Sometimes, all I want is to stop, gather my courage, and say, "I'm sorry for what I did because I realize how it may have affected you." But, sometimes it's not important for other people to forgive me.

I have to have the strength and willingness to forgive myself and try to learn from each of my mistakes.

Monday, April 23, 2012

The E is for Evolving

Let me share with you my thought process over the past few days, especially today:

Today has felt weird. As I described it earlier, it is the introspective kind of weird, where you can't really get a hold on what kind of energy you have but you know it's not good or bad, it just is. Today, the usual distressing thoughts came into my mind, but I was able to sit with them until they passed (read: they were no longer in my conscious awareness). I took my day as it was. It got done the things I needed to. I did something today that didn't necessarily have to be done today. Go me!

As I was driving home, I thought to myself, "Today sure has been weird. I wonder why..." So I thought of my past few days. I thought of how most of last week was full of distressing thoughts until Friday where I somehow got my emotional shit together and managed to have a stellar day (thanks in great part to the people I love who showed up in various ways). I thought of my weekend and how peaceful it was, which I think is due to my having spent it primarily alone rather than in the company of others. I thought of how I sat through my loneliness on Saturday and just focused on myself, how I had an adventure in the park on Sunday, was inspired, and created something I love and am proud of for someone I love.

I thought of how the past 3-4 weeks were unusually distressful, especially considering how I felt before those 3-4 weeks, how I was the happiest I had ever been in my life, as far as I can recall, and definitely the happiest I had been since my breakup. While in that period, I wasn't sure what the hell was happening, but I was sure that I needed to get through my day-by-day and do the things I needed to, despite how I felt. So, I moved forward. Eventually, I got to today, where I feel fine, at ease, at peace with the way things are and the way things were.

I came to the conclusion that maybe that distressful period was part of my growth. Pema Chodron says that as we become Warriors of Boddhicitta, our lives may become stressful, we may have a sense of dread, but that it is only an indication that we are growing and changing. So, maybe that's what it was.

I cling to that theory, because it offers hope, but I think it may be true. Maybe I'm breaking free in a more noticeable way. Maybe those distressing thoughts are losing their power.
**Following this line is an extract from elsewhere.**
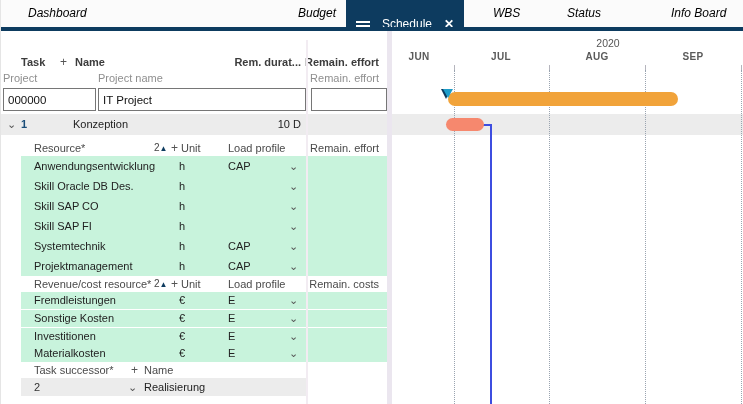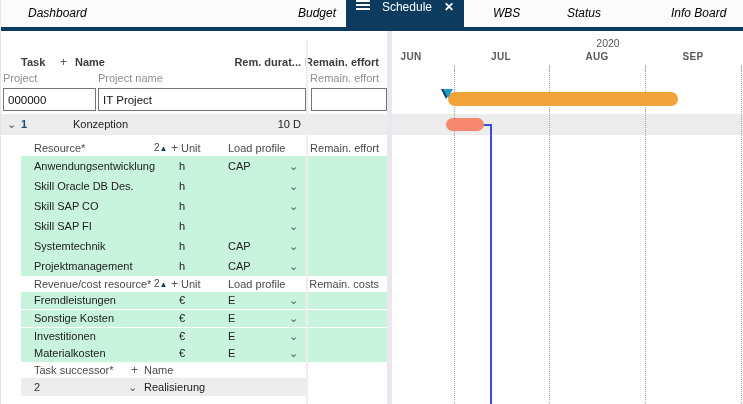"Schedule" .tab-active-block { align-items: flex-start -> flex-end }
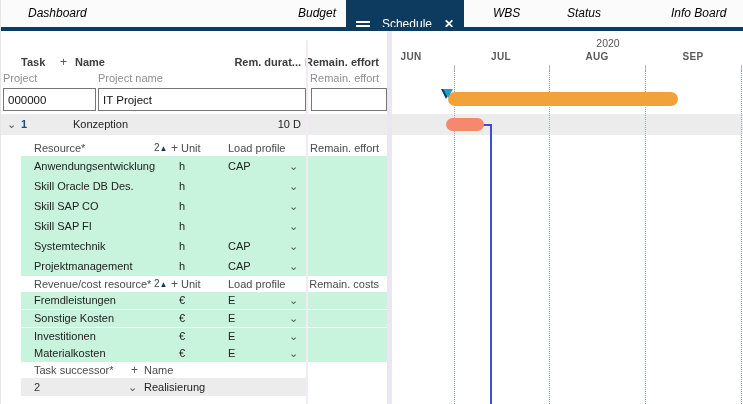"JUN" div.g-month { left: 4px -> 12px }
Yes, I expect to have more bad days, simply because I'm human, but I will not devote any energy into making those days come faster. I will just sit and wait, say hi and love them when they do, cherish the lessons, and bid them a fond farewell once they leave.

In the now, I relish this sense of peace because it was something I wanted for a long time. I get glimpses of it in my day-to-day, but this is the longest it's lasted in a while. I'm grateful.

To me, this is what happiness is, a sense of peace with all that things are. I'll make changes where I need to and when I need to. Until then, I'll be sure to exercise my growing sense of compassion with myself and those around me.

It's nice to feel this free and I'm glad that all of the goings on of my life thus far have led to this point.

I'm evolving and my life is so much better because of that. I'm evolving because I'm great and I finally see it.